Page 49 of The Darkest Chase
“Doesn’t seem like it happens often,” she points out.
“Usually, there’s no reason to.”
“Why is that?”
I stare at her.
I don’t answer.
I don’t have one I think she’d want, anyway.
So I just go back to setting up camp.
After another silence, Talia goes back to making those cute sounds of exertion while she works, ripping a few small sap-filled green branches off the trees around us.
I toss her my lighter, and by the time I’m done putting out the rest of our supplies, setting out Rolf’s food and water bowls, and spreading my sleeping bag, she’s got a good fire going.
When I pull out a long cord strung with over five hundred soda can tabs, though, she looks up from stealing my camp stove and blinks at me.
“What’s that for?”
“Security.” I start weaving the string through the trees around the clearing at about knee height, a foot out from the inner edge. “If someone gets too close, I’ll hear the tabs rattling. It’s not so loud that if we accidentally hit it, it’ll alert anyone far away to our presence.”
She nods briskly, then her face falls.
She’s remembered what we’re really here for.
And she’s much quieter as she finishes setting the fire, putting our dinner on to cook while I line the clearing with the string of tabs.
Sunset comes fast out here in the hills, and by the time we’re parked around the fire with bowls of soup and warm bread, it’s already getting dark.
The circle of sky over us blooms in pink and purple layers. When was the last time I let myself enjoy a sunset?
Hell, enjoy anything, honestly.
Between police work and private grievances with the Arrendells and looking after Rolf, there hasn’t been much time for a life.
Have I become obsessed?
Is there nothing left besides destroying Xavier Arrendell?
I remember having friends in my twenties.
I remember learning how to mix drinks, whipping them up with a flourish and enjoying people’s reactions to my concoctions. I was younger then, more innocent, high on escaping from my father and being my own man.
I still had Jet. Not in the way I have him now, watching me from the trees on black wings and driving me madder than Edgar Allan Poe’s fictional tortured lover.

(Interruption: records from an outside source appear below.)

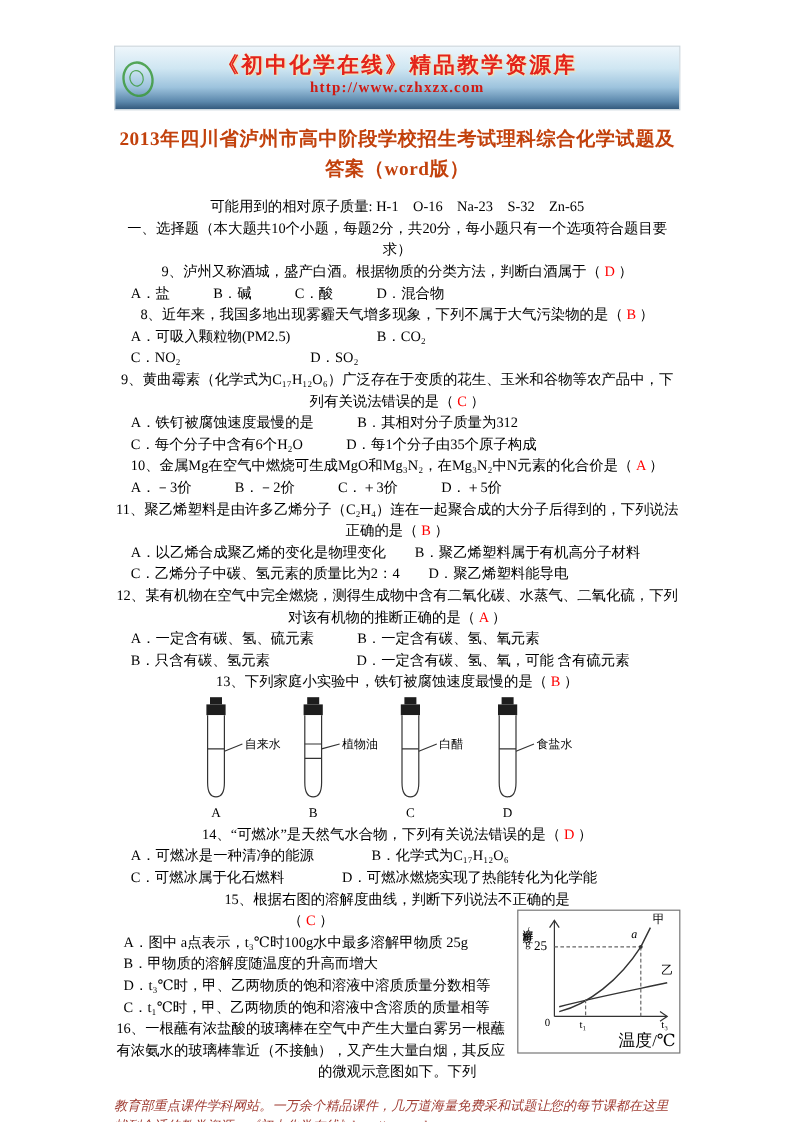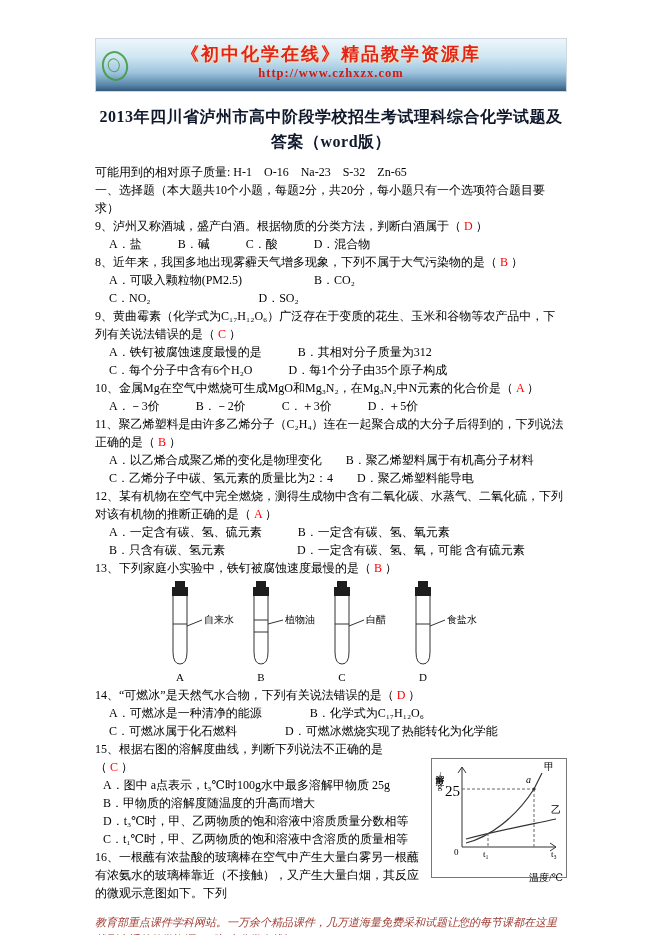--- a/index.html
+++ b/index.html
@@ -16,7 +16,7 @@
     border-radius:50%;transform:rotate(-14deg);opacity:.85;}
   .seal::after{content:"";position:absolute;left:4px;top:5px;width:10px;height:12px;border:1px solid #3d9a3d;border-radius:50%;}
 
-  .doc-title{margin:12px 0 0 0;text-align:center;color:#0f172a;font-weight:bold;font-size:16px;line-height:25px;letter-spacing:.5px;}
+  .doc-title{margin:12px 0 0 0;text-align:center;color:#c2410c;font-weight:bold;font-size:16px;line-height:25px;letter-spacing:.5px;}
 
   .body-text{margin-top:9px;font-size:12px;line-height:18px;}
   p.line{margin:0;}

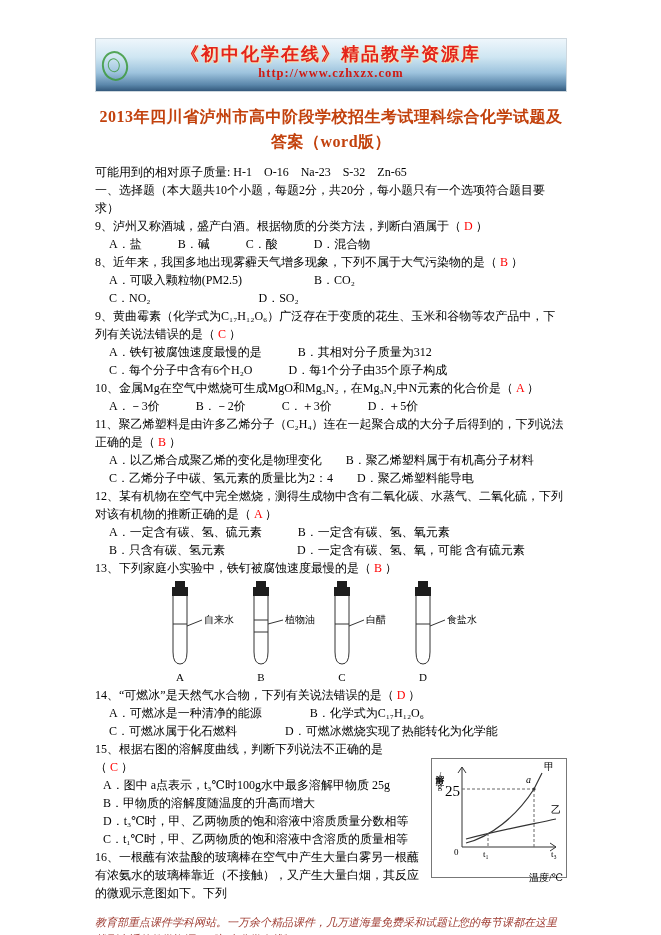--- a/index.html
+++ b/index.html
@@ -19,7 +19,7 @@
   .doc-title{margin:12px 0 0 0;text-align:center;color:#c2410c;font-weight:bold;font-size:16px;line-height:25px;letter-spacing:.5px;}
 
   .body-text{margin-top:9px;font-size:12px;line-height:18px;}
-  p.line{margin:0;}
+  p.line{margin:0;text-align:center;}
   p.opts{padding-left:14px;margin:0;}
   p.opts-narrow{padding-left:8px;margin:0;}
   .ans{color:#ff0000;}

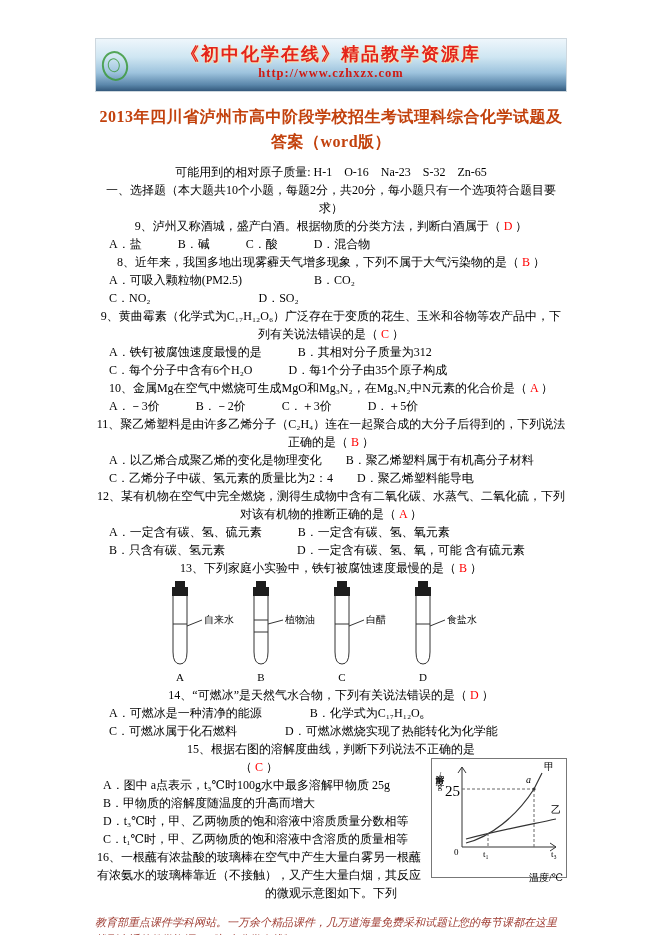--- a/index.html
+++ b/index.html
@@ -31,7 +31,7 @@
   .graph-box svg{display:block;}
   .graph-box span{position:absolute;line-height:1;}
   .g-ylabel{left:3px;top:8px;font-size:9px;writing-mode:vertical-rl;text-orientation:upright;letter-spacing:1px;}
-  .g-25{left:13px;top:25px;font-size:15px;}
+  .g-25{left:13px;top:25px;font-size:11px;}
   .g-a{left:94px;top:16px;font-size:10px;font-style:italic;}
   .g-jia{left:112px;top:3px;font-size:10px;}
   .g-yi{left:119px;top:46px;font-size:10px;}

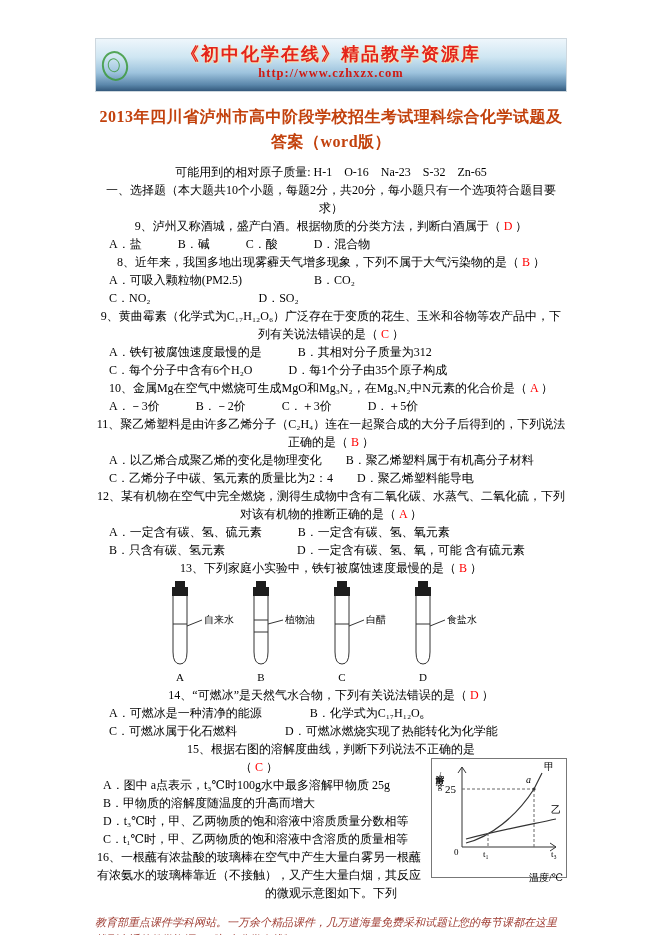--- a/index.html
+++ b/index.html
@@ -38,7 +38,7 @@
   .g-o{left:22px;top:89px;font-size:9px;}
   .g-t1{left:51px;top:91px;font-size:9px;}
   .g-t3{left:97px;top:91px;font-size:9px;margin-left:22px;}
-  .g-xlabel{right:3px;top:114px;font-size:10px;}
+  .g-xlabel{right:3px;top:103px;font-size:14px;}
 
   .footer{margin:12px 0 0 0;color:#9e3a30;font-size:11px;line-height:17px;font-style:italic;}
 </style>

So why are you the one who’s still alive, Mikey, when you’re not really livin’ at all?
“Are you okay, Micah?”
I blink, focusing on Talia again.
She’s holding her little bowl in both hands, cupping it close to her face and sipping from it. Her eyes are dark with concern.
“Just thinking. Why?” I pin on an artificial smile that feels more like showing the teeth she’s so fascinated with.
“I can’t explain it. You just seemed kinda sad.”